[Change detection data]
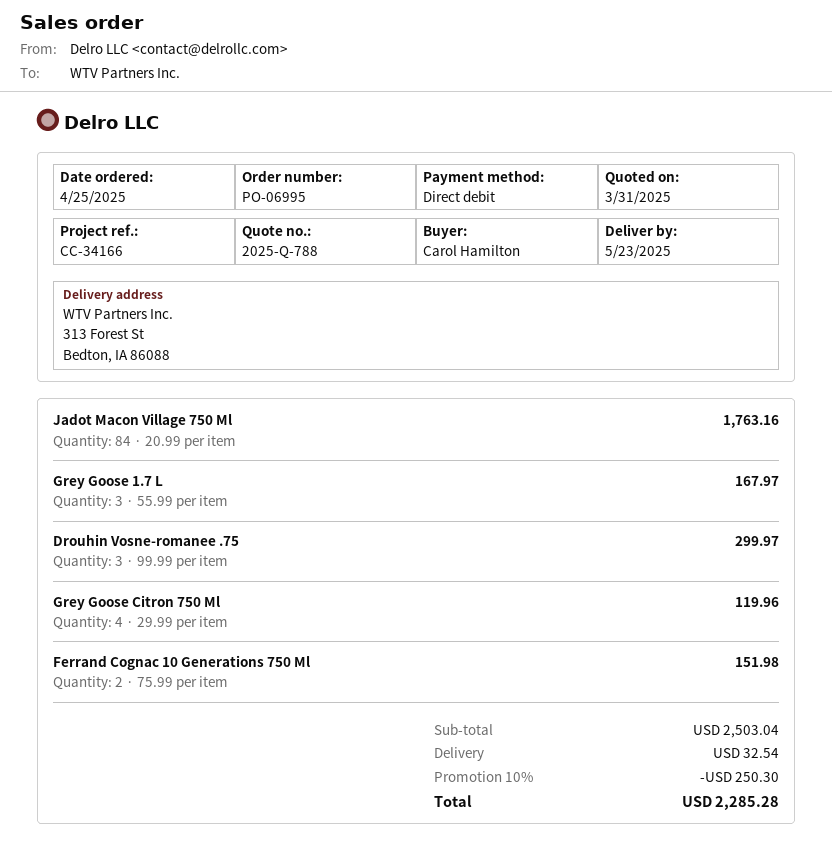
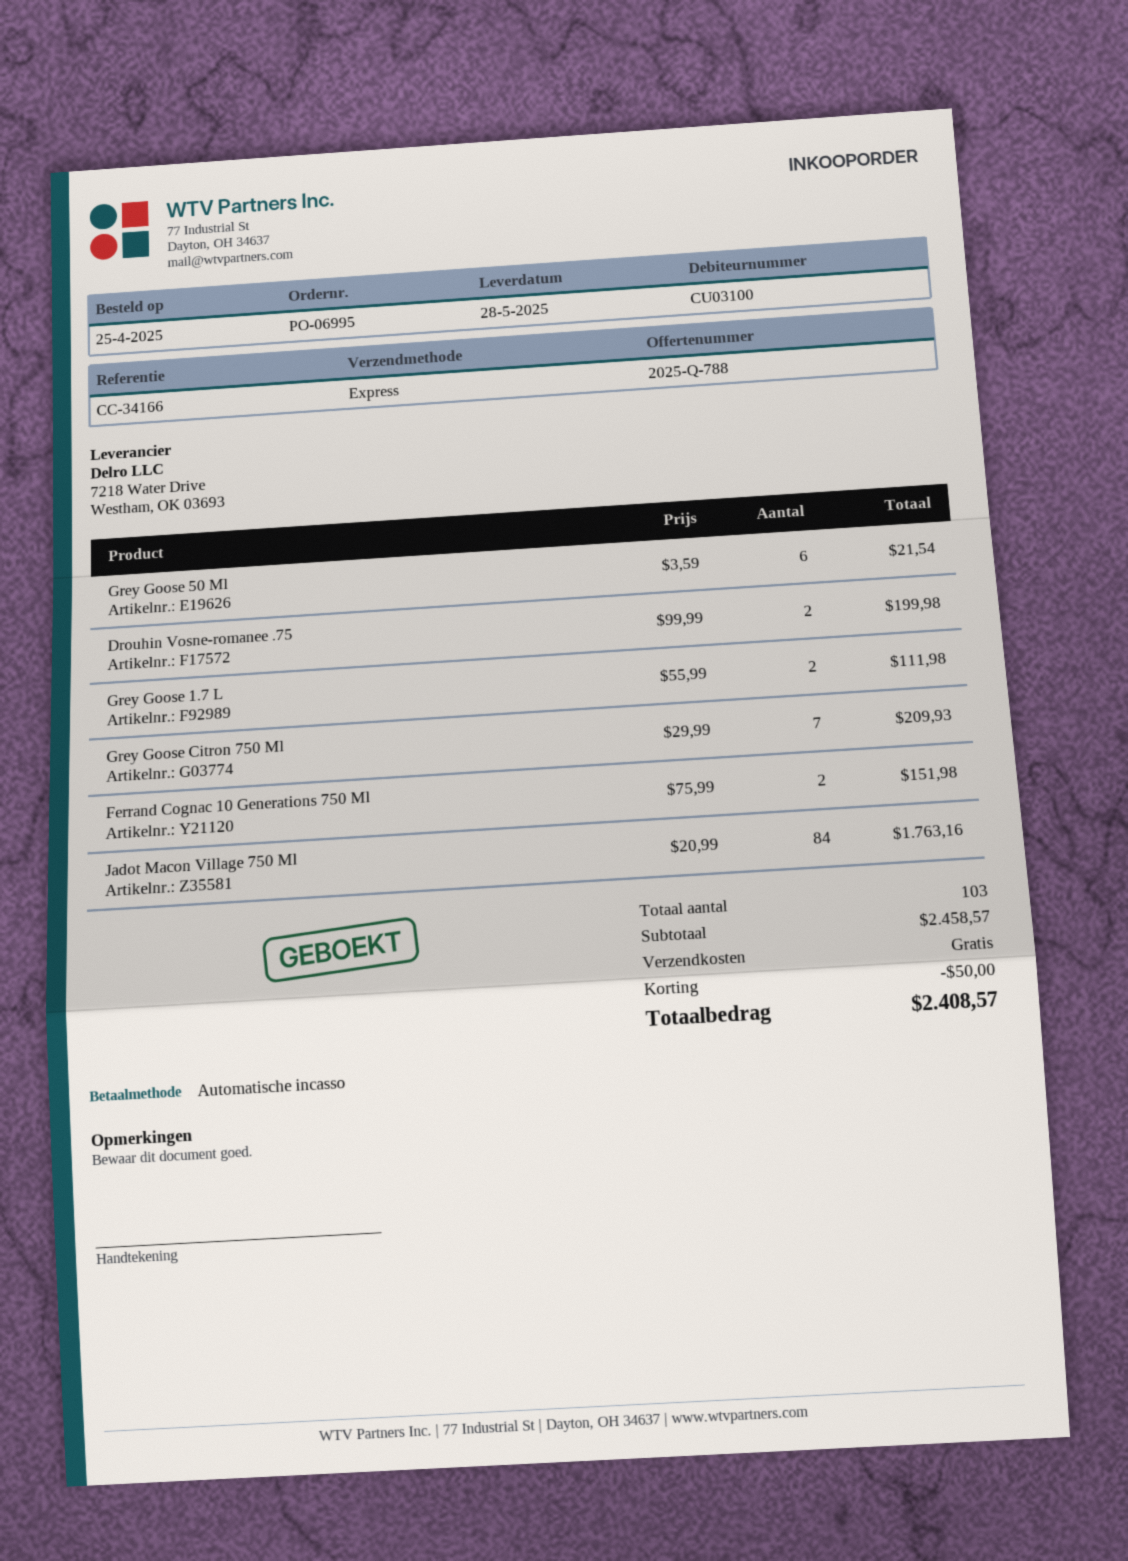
delivery date: 2025-05-23 -> 2025-05-28
Grey Goose 1.7 L: 3 x 55.99 = 167.97 -> 2 x 55.99 = 111.98
Drouhin Vosne-romanee .75: 3 x 99.99 = 299.97 -> 2 x 99.99 = 199.98
Grey Goose Citron 750 Ml: 4 x 29.99 = 119.96 -> 7 x 29.99 = 209.93
Grey Goose 50 Ml: none -> 6 x 3.59 = 21.54
subtotal: 2503.04 -> 2458.57
discount: 250.30 -> 50.00
shipping: 32.54 -> 0.00
total: 2285.28 -> 2408.57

→ TASK ITEM: Check each line above for the string "Goose" and copy those that have it.

→ EXPECTED ANSWER:
Grey Goose 1.7 L: 3 x 55.99 = 167.97 -> 2 x 55.99 = 111.98
Grey Goose Citron 750 Ml: 4 x 29.99 = 119.96 -> 7 x 29.99 = 209.93
Grey Goose 50 Ml: none -> 6 x 3.59 = 21.54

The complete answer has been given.